Jacobs Wind Electric Co. Inc. is a renewable energy company currently headquartered in the Carlson Center, Minnetonka, United States. The company was founded by Marcellus and Joseph Jacobs after their wind electric system, installed on their family's Montana Ranch in 1922, garnered local interest, leading to its expansion.

Marcellus & Joe relocated the company to Minneapolis in 1931 to commence the production of enhanced wind/engine distributed energy systems, which were distributed in the U.S., Canada, Mexico, and beyond North America. One of Jacobs' early machines was transported to Antarctica by Richard Evelyn Byrd and installed at Byrd's 'Little America' in 1933, operating until 1955.
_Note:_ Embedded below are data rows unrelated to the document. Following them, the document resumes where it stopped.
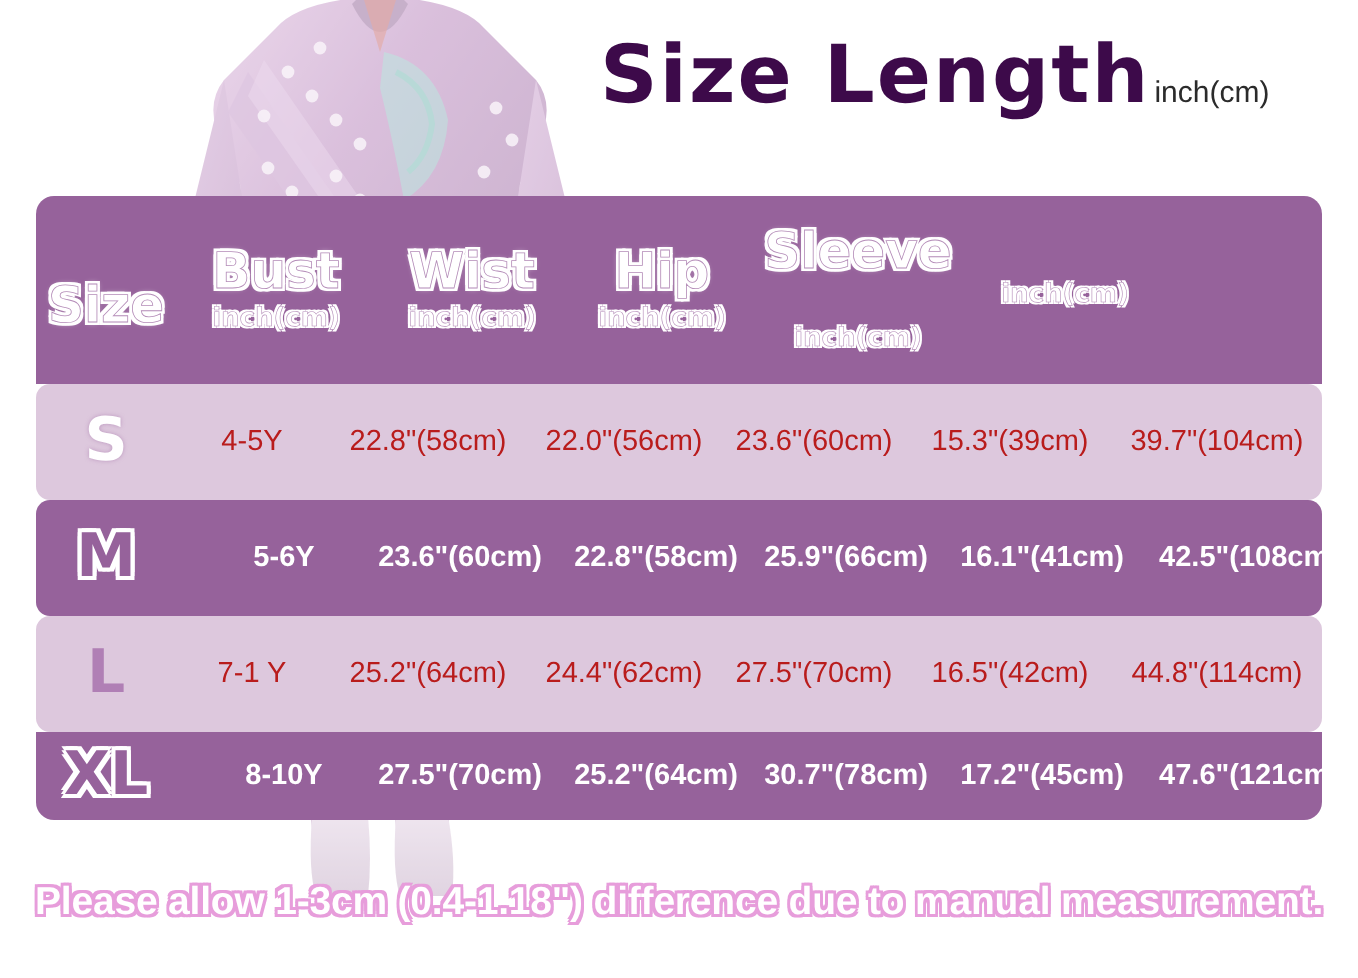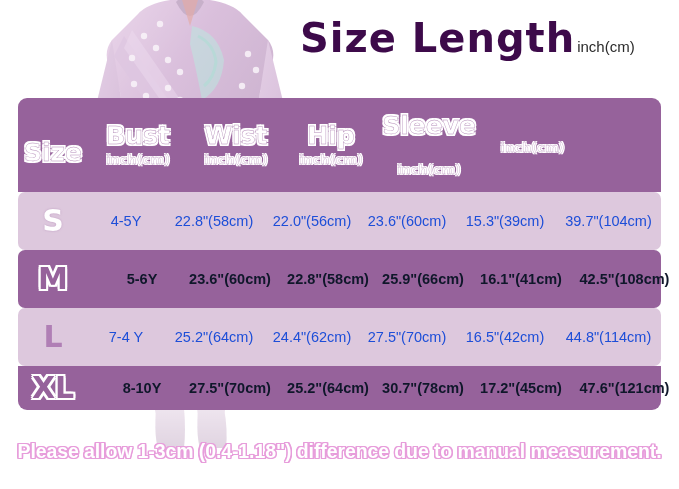--- a/index.html
+++ b/index.html
@@ -152,22 +152,22 @@
     text-shadow:0 0 2px rgba(160,110,165,.55);
     -webkit-text-stroke:0;
   }
 
   
   .val{
     font-family:"Liberation Sans", sans-serif;
     font-size:14.5px;
     white-space:nowrap;
   }
-  .row.light .val{ color:#1d4ed8; font-weight:400; }
-  .row.dark  .val{ color:#0f172a; font-weight:700;margin-left:32px; }
+  .row.light .val{ color:#b91c1c; font-weight:400; }
+  .row.dark  .val{ color:#ffffff; font-weight:700;margin-left:32px; }
 
   
   #footer-note{
     position:absolute; z-index:3;
     left:0; right:0; top:440px;
     text-align:center;
     font-family:"Liberation Sans", sans-serif;
     font-weight:700;
     font-size:19.5px;
     color:#ffffff;
@@ -366,21 +366,21 @@
     <div class="cell c-length">
       <span class="val">42.5"(108cm)</span>
     </div>
   </div>
 
   <div class="row light plain">
     <div class="cell c-size">
       <span class="size-letter">L</span>
     </div>
     <div class="cell c-age">
-      <span class="val">7-4 Y</span>
+      <span class="val">7-1 Y</span>
     </div>
     <div class="cell c-bust">
       <span class="val">25.2"(64cm)</span>
     </div>
     <div class="cell c-wist">
       <span class="val">24.4"(62cm)</span>
     </div>
     <div class="cell c-hip">
       <span class="val">27.5"(70cm)</span>
     </div>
In the 1980s, Jacobs Wind Electric Co. collaborated with Control Data to develop a new series of wind energy systems capable of generating 10-20 kW of electricity. Over 1,500 of these larger systems were manufactured between 1980 and 1985, with many integrated into the grid. Numerous units were deployed in pioneering wind farms in Hawaii and California.

Jacobs wind systems were also connected to Rural Electric Cooperative (REC) grids in Minnesota from 1981 onwards. Many of these systems remain operational, contributing renewable wind power for sale to REC grids (AG-WATTS).